Las capacidades tanto intelectuales como artísticas de los griegos han quedado más que demostradas a lo largo de la historia. Se verán obligados en un futuro a vender el Partenón por piezas para sortear los baches económicos, o a provocar el exilio de la finura del ojo griego para que se pose en tierra fértil, pero el aura que rodea a Grecia y a todo lo que tenga que ver con ella sigue tan presente como siglos atrás. País del que todo parte pero al que nada llega, en las últimas décadas han salido a la luz en festivales de prestigio nombres que provienen de él, aunque las intenciones de estos estén dirigidas hacia puntos diferentes. Ya sea la armonía guiada hacia la búsqueda de lo originario de Theo Angelopoulos (muerto en 2012), o bien el resquebrajamiento del sentido común llevado a cabo por Yorgos Lanthimos (ambos cabezas visibles de la lucidez griega en los últimos tiempos en lo que al cine se refiere), se puede decir que la agitación neuronal de la cuna de todo lo que somos sigue en estado de gracia. Y es en esta primera línea de fuego en la que también se sitúa el director Argyris Papadimitropoulos quien, tras venir dando muestras de su potencial años atrás, ha conseguido reventar conciencias y supuestas morales férreas con Suntan (Grecia, 2016), su última película.
Papadimitropoulos traslada al espectador a la isla de Antiparos, lugar que está sometido a la dialéctica turística de invasión y abandono. La elección de un punto geográfico vacacional en el que el contraste entre soledad invernal y masificación veraniega está tan marcado es suficiente para erigir sobre seguro una historia en la que el motor de la acción es precisamente el cambio que esa transición estacional tan brusca produce en el protagonista. Este, un recién llegado médico cuarentón, solitario y carente de nervio que no ha experimentado nada en la vida, verá como su existencia se ve alterada por la llegada a la isla de una multitud ansiosa de vivencias. El camino de regresión hacia la juventud allí estacionada temporalmente que este médico realizará para vivir lo no vivido y la consecuente colisión generacional serán los motivos sobre los que girará el drama.
Una visión agria del fin de la juventud cuando no se han quemado bien sus etapas, al fin y al cabo. Lector ávido, Papadimitropoulos encuentra en Houellebecq, como él mismo ha afirmado en varias ocasiones, el respaldo en el que sostener la visión pesimista de la madurez que se desprende de Suntan. Si el cineasta centra su atención en un escritor cuya negación de la vida y de la sexualidad pasada cierta edad pueden limitarse a que “la infancia ha acabado, se han repartido las cartas; nos encaminamos hacia el fin de la partida”1, como afirma en su último poemario, es natural que el asunto que aborda en Suntan tenga que ver con la agonía del cuerpo y la reducción de posibilidades llegados a cierto punto de la vida. Más aún cuando llegados a él, se intenta volver atrás. En otras palabras, el realizador griego nos está mostrando mediante la confrontación de un hombre trasnochado con un grupo de exaltados postadolescentes que no hay síntesis posible entre ambos, que no encaja una parte con la otra. Es de esta manera como Papadimitropoulos llega a situar al espectador ante la paradoja entre la continuidad vital en la que las etapas de la vida han de ser aprovechadas en un determinado momento y, por otro lado, la sensación de que, teniendo en cuenta la tesis de que postrado en la cama ante la muerte te asaltan intempestivamente sentimientos de arrepentimiento por aquello que no has hecho, es mejor vivir ciertos acontecimientos tarde que nunca.

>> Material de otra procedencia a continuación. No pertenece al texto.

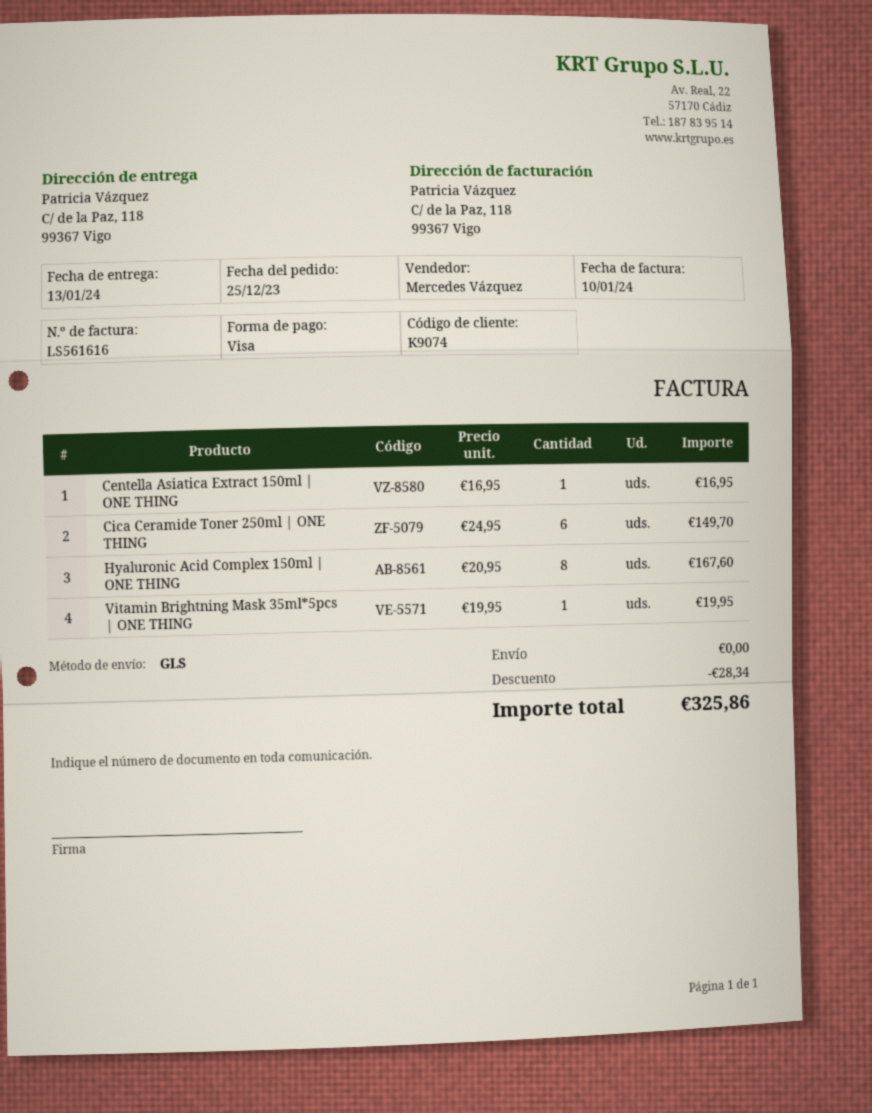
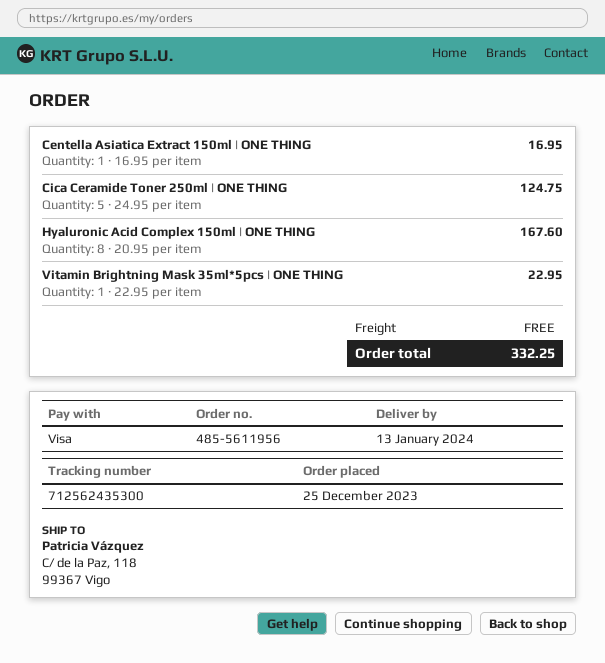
Cica Ceramide Toner 250ml | ONE THING: 6 x 24.95 = 149.70 -> 5 x 24.95 = 124.75
Vitamin Brightning Mask 35ml*5pcs | ONE THING: 1 x 19.95 = 19.95 -> 1 x 22.95 = 22.95
discount: 28.34 -> none
total: 325.86 -> 332.25

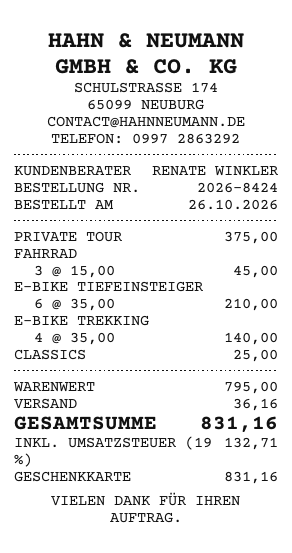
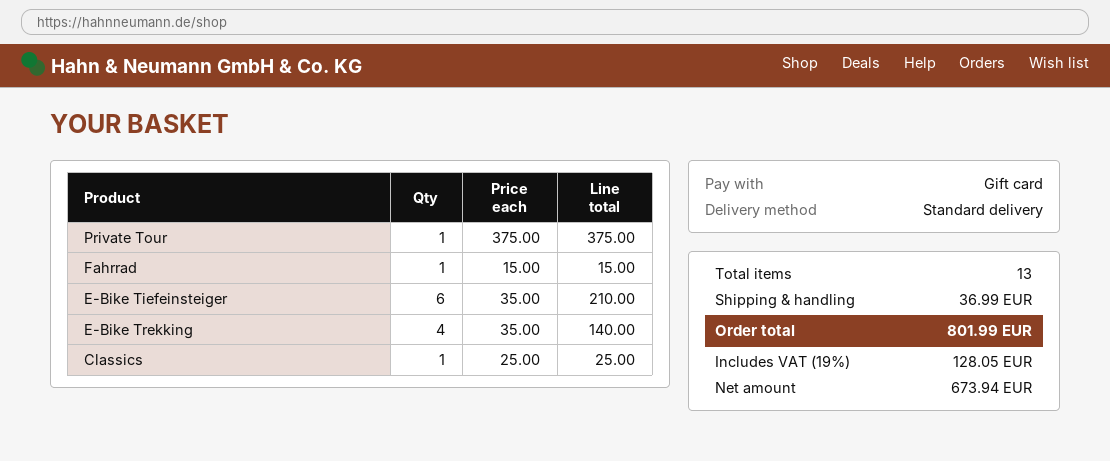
FAHRRAD: 3 x 15.00 = 45.00 -> 1 x 15.00 = 15.00
shipping: 36.16 -> 36.99
tax: 19% = 132.71 -> 19% = 128.05
total: 831.16 -> 801.99

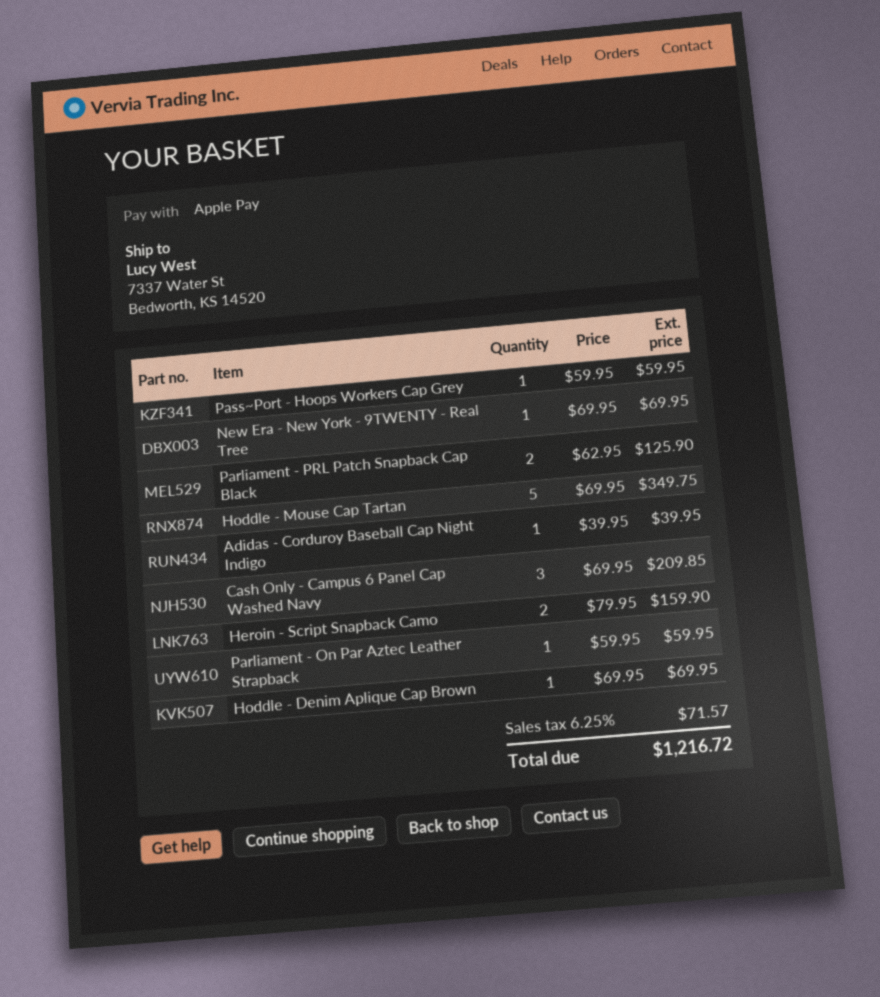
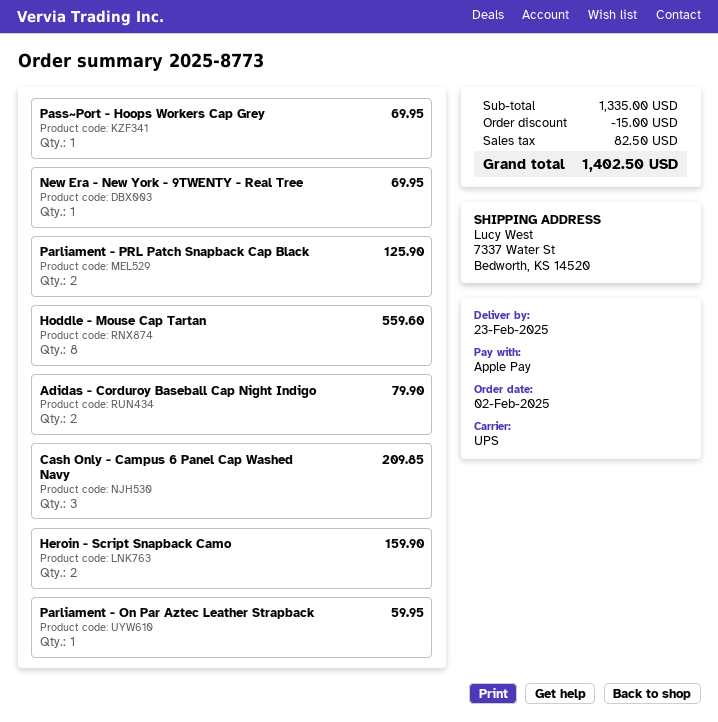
Pass~Port - Hoops Workers Cap Grey: 1 for 59.95 -> 1 for 69.95
Hoddle - Mouse Cap Tartan: 5 for 349.75 -> 8 for 559.60
Adidas - Corduroy Baseball Cap Night Indigo: 1 for 39.95 -> 2 for 79.90
Hoddle - Denim Aplique Cap Brown: 1 for 69.95 -> none
discount: none -> 15.00
tax: 71.57 -> 82.50
total: 1216.72 -> 1402.50

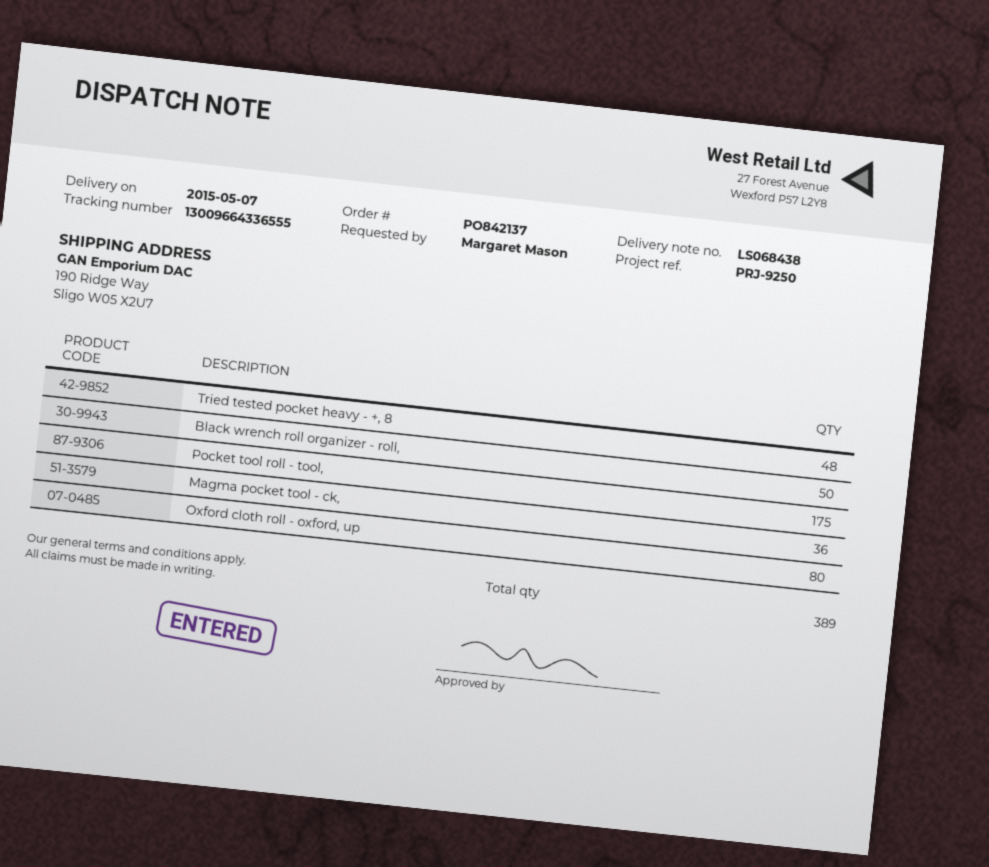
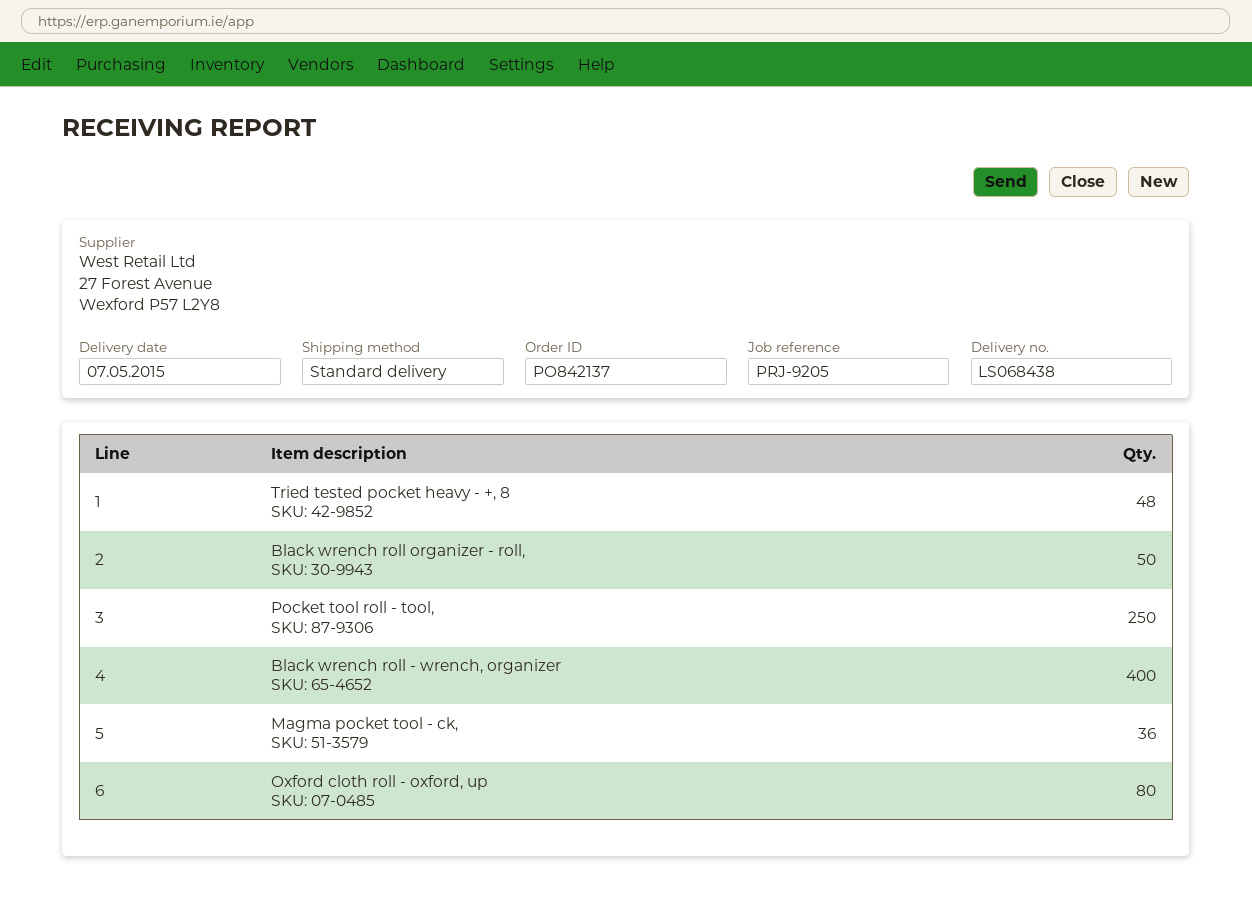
reference: PRJ-9250 -> PRJ-9205
Pocket tool roll - tool,: 175 -> 250
Black wrench roll - wrench, organizer: none -> 400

El director ateniense lleva a cabo esta problemática hasta la apoteosis de la perversidad sin ser polémico en exceso, desgranando por el camino de manera aguda los mecanismos de respuesta humanos ante el placer y el sufrimiento. Dos polos estos que son plasmados en planos en los que, pese a aparecer protagonista y grupo juntos, siempre mostrarán cierto desnivel. Cómica y vitalista a primeras (para el grupo de chavales el médico no dejará de ser un tipo anticuado que se les pega continuamente pero pese al que, solo a veces, se pueden apoyar para experimentar más plenamente sus vacaciones), Suntan posee una esencia puramente dramática. Sin estorbos ni cortapisas, el realizador griego representa sin compasión el desconocimiento de la temporalidad propia de la juventud (y, consecuentemente, esa sensación de apertura al infinito) así como la persistente voluntad del adulto de querer ir hacia atrás en el tiempo para rellenar esos huecos vacíos que allí quedaron. Suntan arrollará a cualquiera, sea cual sea su edad. El cine heleno vuelve a golpearnos con su soberbia inteligencia
1 HOUELLEBECQ, M., Configuración de la última orilla, Anagrama, Barcelona, 2016, p.31.